A recent change to CMake’s own CI includes running PVS-Studio to lint C++ source files in a nightly job on staged merged requests. An option defined in the top-level CMakeLists.txt enables searching for the pvs-studio-analyzer tool and specifies a basic set of arguments to run across its source files. On a first pass, this gave us errors from the PVS-Studio analyzer in our dashboard.

Writing a global .pvsconfig file allows us to suppress the existing warnings, so that we can keep new errors out of the codebase while we address the current set of warnings. We’re already working to trim down the set of errors reported by PVS-Studio, allowing us to shrink the list of ignored errors incrementally.

PVS-Studio checks in CMake’s nightly CI at open.cdash.org

So far, the warnings we’ve detected have not represented reachable undefined behavior or user-facing bugs. However, the checks do find unguarded dereferencing, possible out-of-bounds errors, and unsafe buffer manipulation that could lead to bugs in the future if the code is modified or accessed without a complete picture of how the existing logic flow prevents such failures.

These are the kinds of issues that often sit quietly in a codebase until a later change, a new input shape, or an unexpected internal state makes them observable. That is why they are worth fixing even when they do not map neatly to a reproducible failure. For open source projects with many contributors, these kinds of checks have the potential to catch critical bugs before they get merged to master.

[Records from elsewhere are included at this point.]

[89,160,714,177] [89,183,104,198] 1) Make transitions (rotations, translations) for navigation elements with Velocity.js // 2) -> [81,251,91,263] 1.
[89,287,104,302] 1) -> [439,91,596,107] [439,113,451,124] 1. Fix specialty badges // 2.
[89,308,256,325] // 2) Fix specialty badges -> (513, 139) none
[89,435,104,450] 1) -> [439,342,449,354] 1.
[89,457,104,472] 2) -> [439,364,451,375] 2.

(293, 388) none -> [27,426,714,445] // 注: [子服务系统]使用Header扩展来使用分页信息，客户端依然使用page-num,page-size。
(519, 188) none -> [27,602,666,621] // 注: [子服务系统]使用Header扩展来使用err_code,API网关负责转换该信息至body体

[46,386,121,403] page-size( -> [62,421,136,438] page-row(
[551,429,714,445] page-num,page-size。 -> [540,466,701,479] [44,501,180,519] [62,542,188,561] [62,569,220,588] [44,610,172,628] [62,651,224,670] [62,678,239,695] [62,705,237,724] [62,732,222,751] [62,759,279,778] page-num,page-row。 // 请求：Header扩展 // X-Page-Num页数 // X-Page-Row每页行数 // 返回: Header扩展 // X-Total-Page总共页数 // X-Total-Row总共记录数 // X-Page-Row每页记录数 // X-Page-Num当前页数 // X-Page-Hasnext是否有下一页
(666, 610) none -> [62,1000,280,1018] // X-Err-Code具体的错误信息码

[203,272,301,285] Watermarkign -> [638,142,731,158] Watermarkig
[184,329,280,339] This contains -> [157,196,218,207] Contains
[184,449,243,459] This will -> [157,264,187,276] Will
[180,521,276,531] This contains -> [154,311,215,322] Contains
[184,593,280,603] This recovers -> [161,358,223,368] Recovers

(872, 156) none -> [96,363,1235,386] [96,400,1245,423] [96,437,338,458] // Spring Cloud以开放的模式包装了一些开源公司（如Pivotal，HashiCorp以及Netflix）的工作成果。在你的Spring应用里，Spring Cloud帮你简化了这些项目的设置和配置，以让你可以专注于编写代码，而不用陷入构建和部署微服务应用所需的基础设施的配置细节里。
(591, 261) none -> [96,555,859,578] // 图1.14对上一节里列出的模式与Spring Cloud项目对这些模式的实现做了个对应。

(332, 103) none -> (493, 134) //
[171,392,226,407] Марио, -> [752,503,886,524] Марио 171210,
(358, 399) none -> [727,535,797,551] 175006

The most common failing checks in CMake’s codebase included:

• V730 – not all class members are initialized in a constructor or generated constructor
• V539 – suspicious iterator passed to erase
• V547 – expression is always true or always false
• V560 – part of a conditional expression is always true or always false
• V508 – suspicious new type(n) usage, likely meant new type[n]
• V1023 – raw pointer inserted into a container without ownership safety
• V1037 – multiple case branches perform the same actions
• V519 – variable assigned twice in succession
• V506 – pointer to a local variable escapes its scope
• V1004 – pointer used unsafely after a null check

This new integration provides one more way CMake’s own open source code is linted and verified, and one more way that other projects using CMake can easily add such verification to their own pipelines.